Hi!
I was trying to use my own data for the language model example (BERT) mentioned here:
However, I get an IndexError: index out of range in self when I use my own data. At first I thought that it is related to the sequence length but I also get the error for sequences smaller than <512.
The code is:
tokenized_text = ['[CLS]', '#', '#', 'steps', '[SEP]', '1', '.', 'if', 'the', 'area', 'is', 'hot', 'or', 'in', '##fl', '##ame', '##d', 'after', 'your', 'laser', 'tattoo', 'removal', 'session', 'you', 'can', 'apply', 'an', 'ice', 'pack', 'wrapped', 'in', 'a', 'damp', 'cloth', '.', '[SEP]', '2', '.', 'over', 'the', 'counter', 'pain', 'relief', 'such', 'as', 'para', '##ce', '##tam', '##ol', 'can', 'help', 'by', 'reducing', 'any', 'temporary', 'pain', '.', '[SEP]', '3', '.', 'el', '##eva', '##te', 'the', 'area', 'is', 'its', 'an', 'ex', '##tre', '##mity', 'such', 'as', 'a', 'wrist', 'or', 'ankle', 'to', 'reduce', 'swelling', '.', '[SEP]', 'keep', 'the', 'tattoo', 'site', 'clean', 'and', 'dry', 'and', 'avoid', 'soaking', '[MASK]', 'in', 'the', 'first', 'week', 'or', 'two', 'during', 'the', 'healing', 'stage', '.', '[SEP]']
indexed_tokens = tokenizer.convert_tokens_to_ids(tokenized_text)
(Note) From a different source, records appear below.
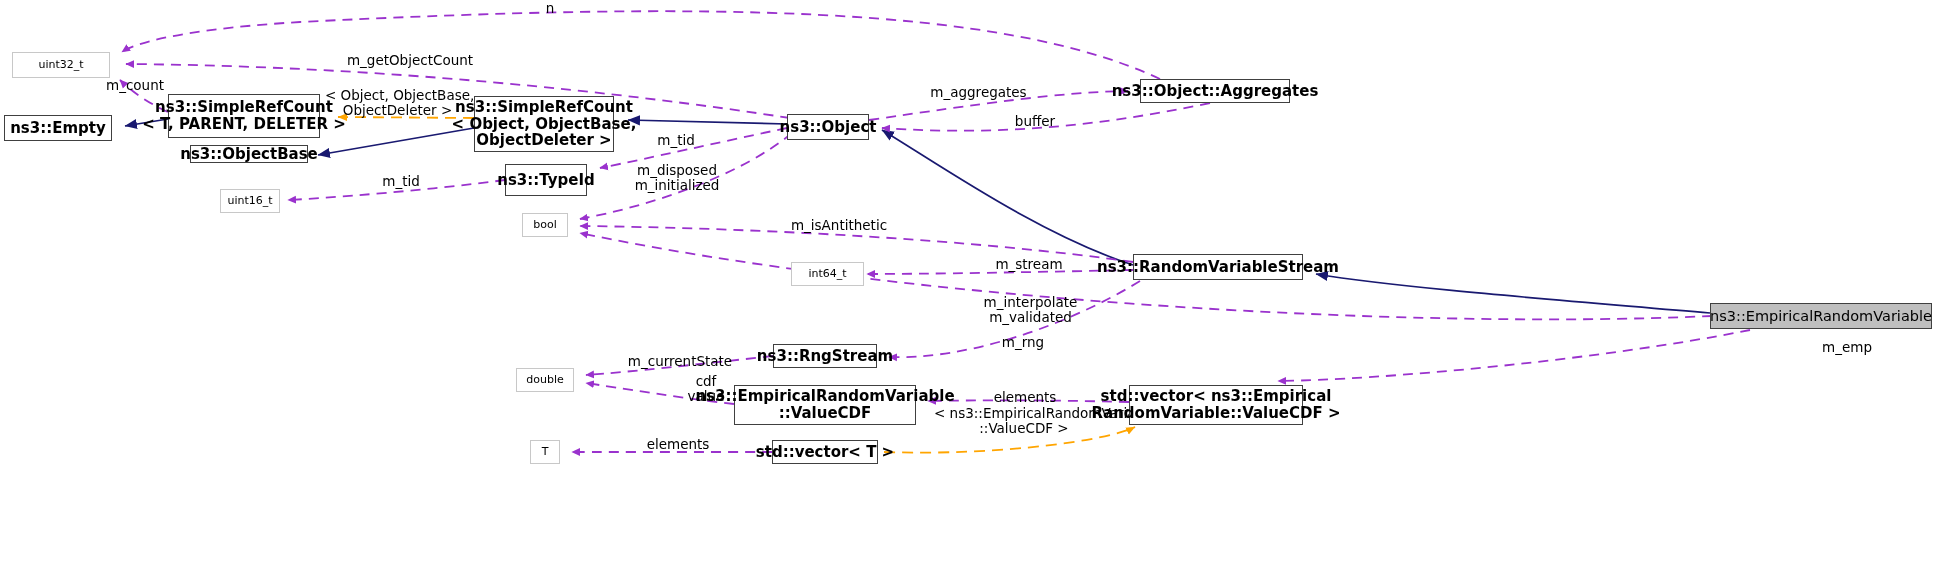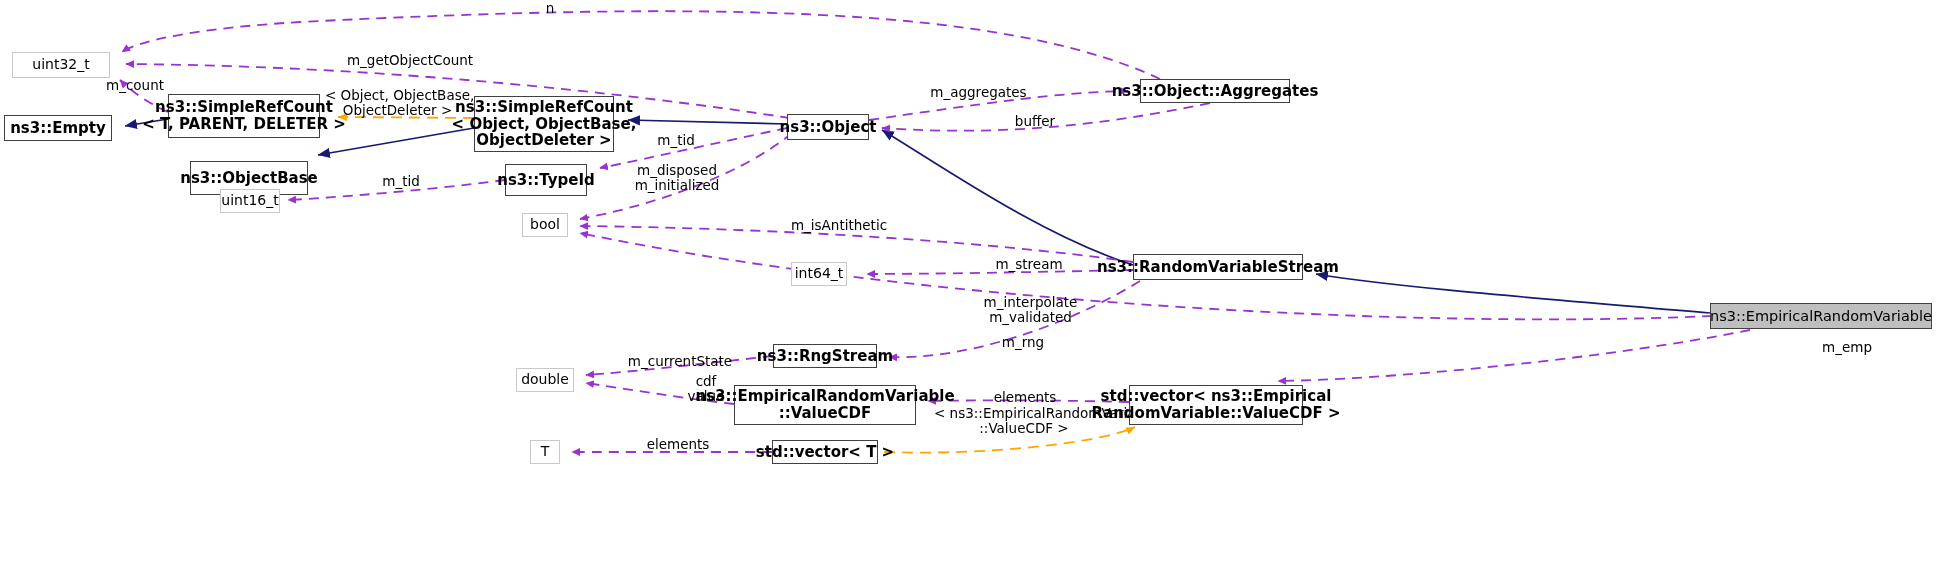"uint32_t" .node.light { font-size: 14px -> 11px }
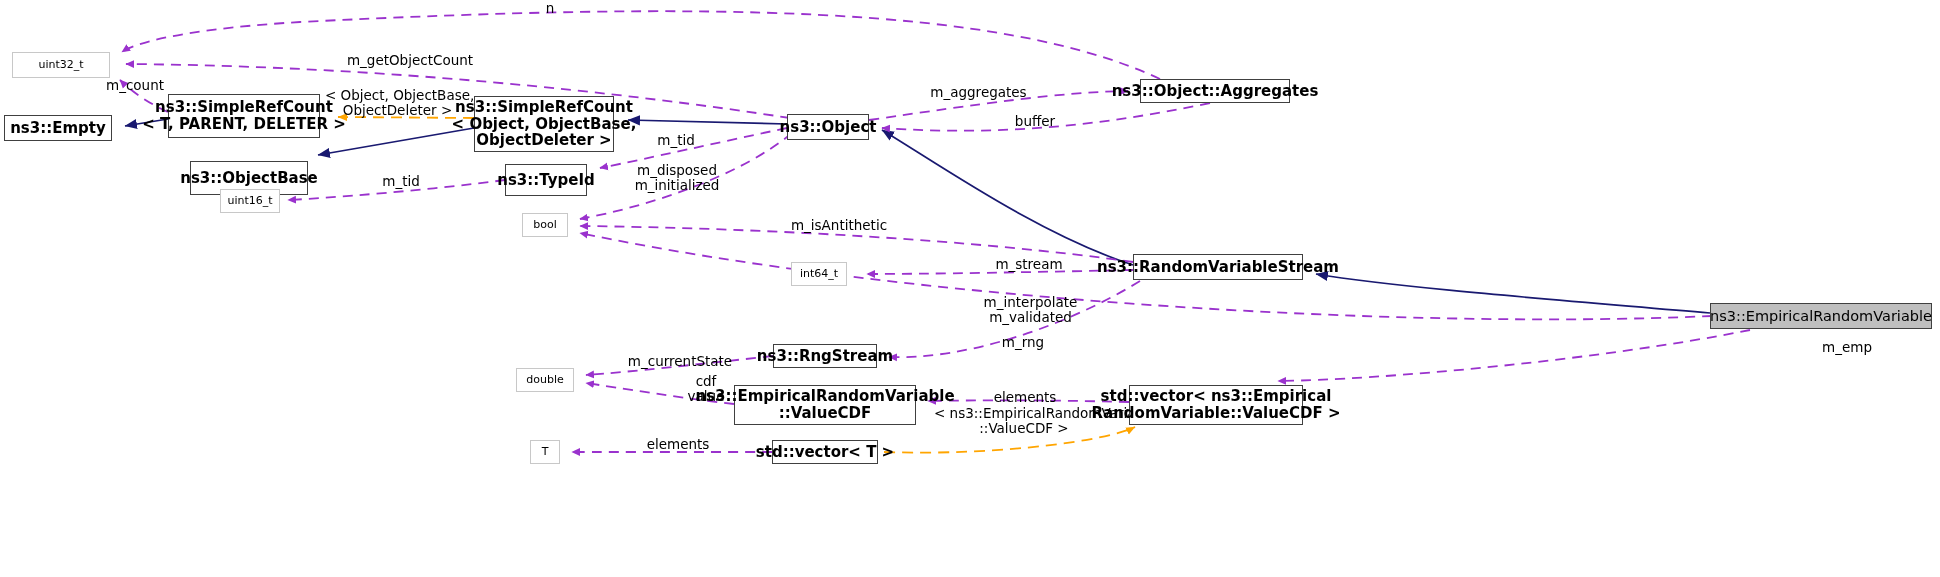"ns3::ObjectBase" div.node { height: 34px -> 18px; margin-top: 16px -> none }
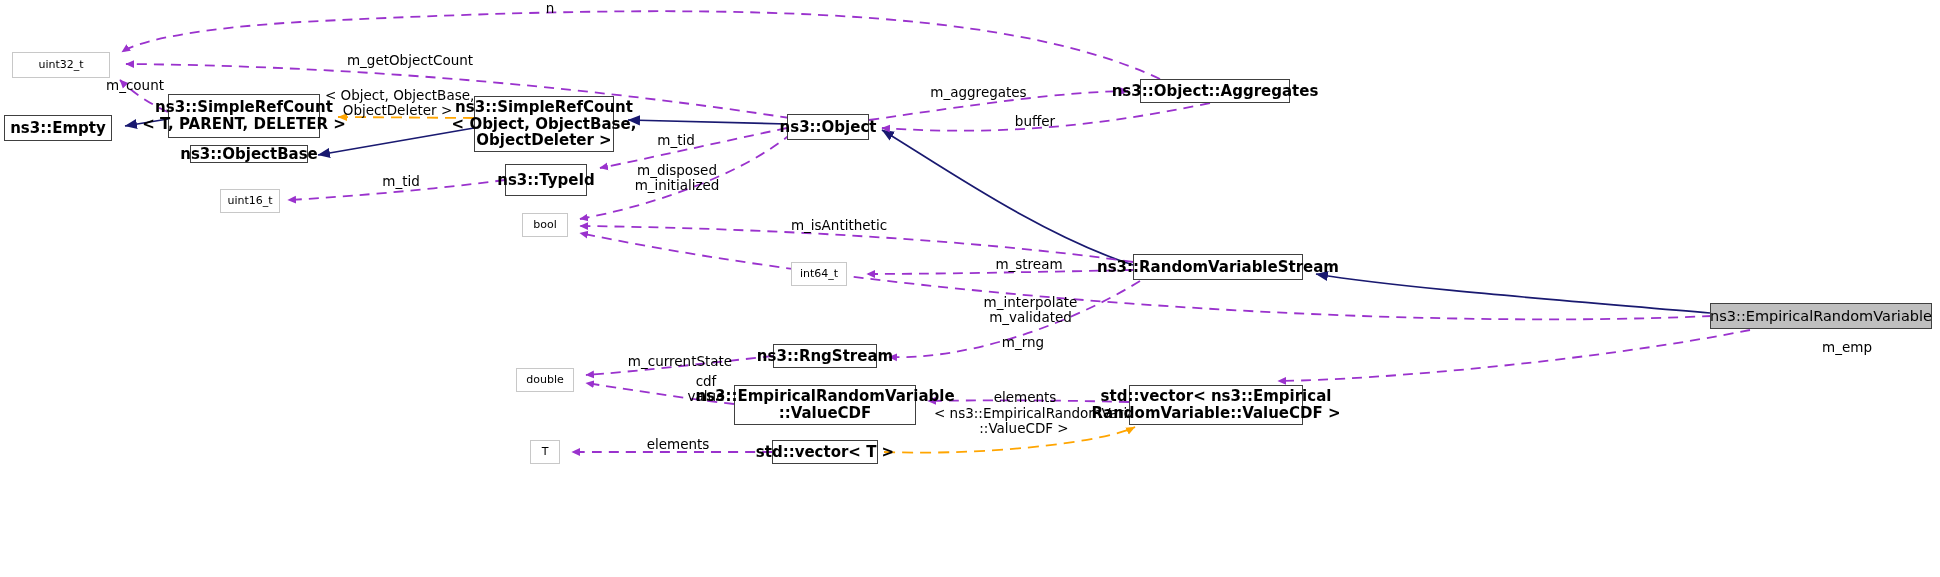"int64_t" div.node { width: 56px -> 73px }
index_of_masked_token = tokenized_text.index('[MASK]')
# make the segments_ids
counter = 0
segments_ids = []
for token in tokenized_text:
segments_ids.append(counter)
if token == '[SEP]':
counter +=1
# Convert inputs to PyTorch tensors
tokens_tensor = torch.tensor([indexed_tokens])
segments_tensors = torch.tensor([segments_ids])
print("size of tokens in tensor {0}".format(tokens_tensor.shape))
print("size of segment tokens in tensor {0}".format(segments_tensors.shape))
# Load pre-trained model (weights)
model = BertModel.from_pretrained('bert-base-uncased')
model.eval()
# Predict hidden states features for each layer
with torch.no_grad():
outputs = model(tokens_tensor, token_type_ids=segments_tensors)
encoded_layers = outputs[0]
assert tuple(encoded_layers.shape) == (1, len(indexed_tokens), model.config.hidden_size)
# Load pre-trained model (weights)
model = BertForMaskedLM.from_pretrained('bert-base-uncased')
model.eval()
# Predict all tokens
with torch.no_grad():
# error is caused by the line below.
outputs = model(tokens_tensor, token_type_ids=segments_tensors)
predictions = outputs[0]
The error is:
File "/Users/talita/Documents/PhD/corpora/rulebook_diffs/2019-09-23/boardgame_scripts/venv/lib/python3.8/site-packages/torch/nn/modules/module.py", line 727, in _call_impl
result = self.forward(*input, **kwargs)
File "/Users/talita/Documents/PhD/corpora/rulebook_diffs/2019-09-23/boardgame_scripts/venv/lib/python3.8/site-packages/transformers/modeling_bert.py", line 752, in forward
embedding_output = self.embeddings(
File "/Users/talita/Documents/PhD/corpora/rulebook_diffs/2019-09-23/boardgame_scripts/venv/lib/python3.8/site-packages/torch/nn/modules/module.py", line 727, in _call_impl
result = self.forward(*input, **kwargs)
File "/Users/talita/Documents/PhD/corpora/rulebook_diffs/2019-09-23/boardgame_scripts/venv/lib/python3.8/site-packages/transformers/modeling_bert.py", line 180, in forward
token_type_embeddings = self.token_type_embeddings(token_type_ids)
File "/Users/talita/Documents/PhD/corpora/rulebook_diffs/2019-09-23/boardgame_scripts/venv/lib/python3.8/site-packages/torch/nn/modules/module.py", line 727, in _call_impl
result = self.forward(*input, **kwargs)
File "/Users/talita/Documents/PhD/corpora/rulebook_diffs/2019-09-23/boardgame_scripts/venv/lib/python3.8/site-packages/torch/nn/modules/sparse.py", line 124, in forward
return F.embedding(
File "/Users/talita/Documents/PhD/corpora/rulebook_diffs/2019-09-23/boardgame_scripts/venv/lib/python3.8/site-packages/torch/nn/functional.py", line 1852, in embedding
return torch.embedding(weight, input, padding_idx, scale_grad_by_freq, sparse)
IndexError: index out of range in self
Does anyone know why I get this IndexError?